Açıklama şöyle; "10.06.2014 tarihli  29028 sayılı Resmi Gazete'de yayınlanarak yürürlüğe giren “Milli Eğitim Bakanlığına Bağlı Eğitim Kurumları Yöneticilerinin Görevlendirilmelerine İlişkin Yönetmelik” kapsamında bulundukları görev ünvanında 4 yıllık çalışma süresini dolduran yöneticilerin yeniden görevlendirilmelerine ilişkin bir süreç yaşanmıştı. Bu sürecin işleyişinde özellikle İl Milli Eğitim Müdürlüklerinin organizasyonuyla İlçe Milli Eğitim Müdürlüklerince adalet, hakkaniyet, eşitlik, tarafsızlık, liyakat ilkelerine uymayan yaklaşımlar sergilenmiş ve yasal olmayan uygulamalar yapılmıştı.  

              07/08/2014 tarihinde 202 sayılı yazımızla İl Milli Eğitim Müdürlüğü’nü uyararak; yönetici görevlendirme sürecinin hukuksal normlara bağlı, objektif kriterlere göre ve şeffaf olarak işletilmesinin çok önemli olduğunu vurgulayarak süreci hukuk ve mevzuat birimimiz aracılığı ile izleyeceğimizi üyemiz olsun olmasın işlemlerdeki muhtemel haksızlıklara karşı bir dizi girişimde bulunacağımızı da bildirmiş ve mücadeleye başlamıştık.

              O, değerlendirme sürecinde puanlama açısından 100 üzerinden minimum 25 puan gibi bir etkiye sahip olan İlçe Milli Eğitim Müdürlerinin tamamı yani 14’ü de vekil olarak görev yaptıklarından siyasi etkilere çok açık olarak bu görevlerini yerine getirmişlerdi.
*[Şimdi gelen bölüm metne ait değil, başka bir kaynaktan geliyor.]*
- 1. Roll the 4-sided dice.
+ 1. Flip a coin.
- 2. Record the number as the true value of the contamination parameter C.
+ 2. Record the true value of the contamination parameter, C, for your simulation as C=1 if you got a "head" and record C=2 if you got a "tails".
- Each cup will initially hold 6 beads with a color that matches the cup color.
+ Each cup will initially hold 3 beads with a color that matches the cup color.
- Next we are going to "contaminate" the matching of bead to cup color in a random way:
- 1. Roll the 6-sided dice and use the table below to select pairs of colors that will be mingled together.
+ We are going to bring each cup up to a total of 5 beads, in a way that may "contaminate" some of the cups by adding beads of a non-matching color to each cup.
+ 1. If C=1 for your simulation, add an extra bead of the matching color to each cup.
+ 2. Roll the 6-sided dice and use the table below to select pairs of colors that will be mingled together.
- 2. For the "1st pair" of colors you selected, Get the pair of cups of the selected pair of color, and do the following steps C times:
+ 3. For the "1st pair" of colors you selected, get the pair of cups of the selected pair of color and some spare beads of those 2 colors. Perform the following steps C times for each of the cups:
Bunlardan özellikle Odunpazarı ve Tepebaşı ilçelerinin de aralarında bulunduğu  8 İlçe Milli Eğitim Müdürü henüz iki ay önce bu göreve başlamışlardı. Bu nedenle bırakın okul müdürlerini tanımayı ve değerlendirmeyi okulların yerini bilmediklerinden navigasyonla bulmuşlardı.

Bu süreçte İlçe Milli Eğitim Müdürlüklerinde görev yapan Şube Müdürlerinin bir kısmı şehrimize yeni atanmış,  ilimizdeki görevlerine henüz 10-15 gün önce başlamışlardı. Geri kalan Şube Müdürlerinin hemen hemen tamamı ise atamaları Danıştay tarafından iptal edilen, iptal kararı MEB’e tebliğ edilmesinin üzerinden 30 günden fazla geçmesine rağmen usülsüz ve hukuksuz şekilde görevlerine devam ettirilenlerden oluşmakta idi. Bu görevlilerde tıpkı İlçe Müdürlerinde olduğu gibi bırakın okul müdürlerini tanımayı okulların yerini dahi bilmeden değerlendirme yaparak kul hakkı yemekte herhangi bir beis görmemişlerdi. O dönemde çok ilginç olaylar yaşanmış, adeta çekirdek çitler gibi kul hakkı çıtır çıtır yenmiş ve bu olayların başrolünde yer alarak kurgulayanların ifadesine göre “öteki mahalleden olanlar” en verimli çağlarında ekinler gibi tırpanla biçilmişti.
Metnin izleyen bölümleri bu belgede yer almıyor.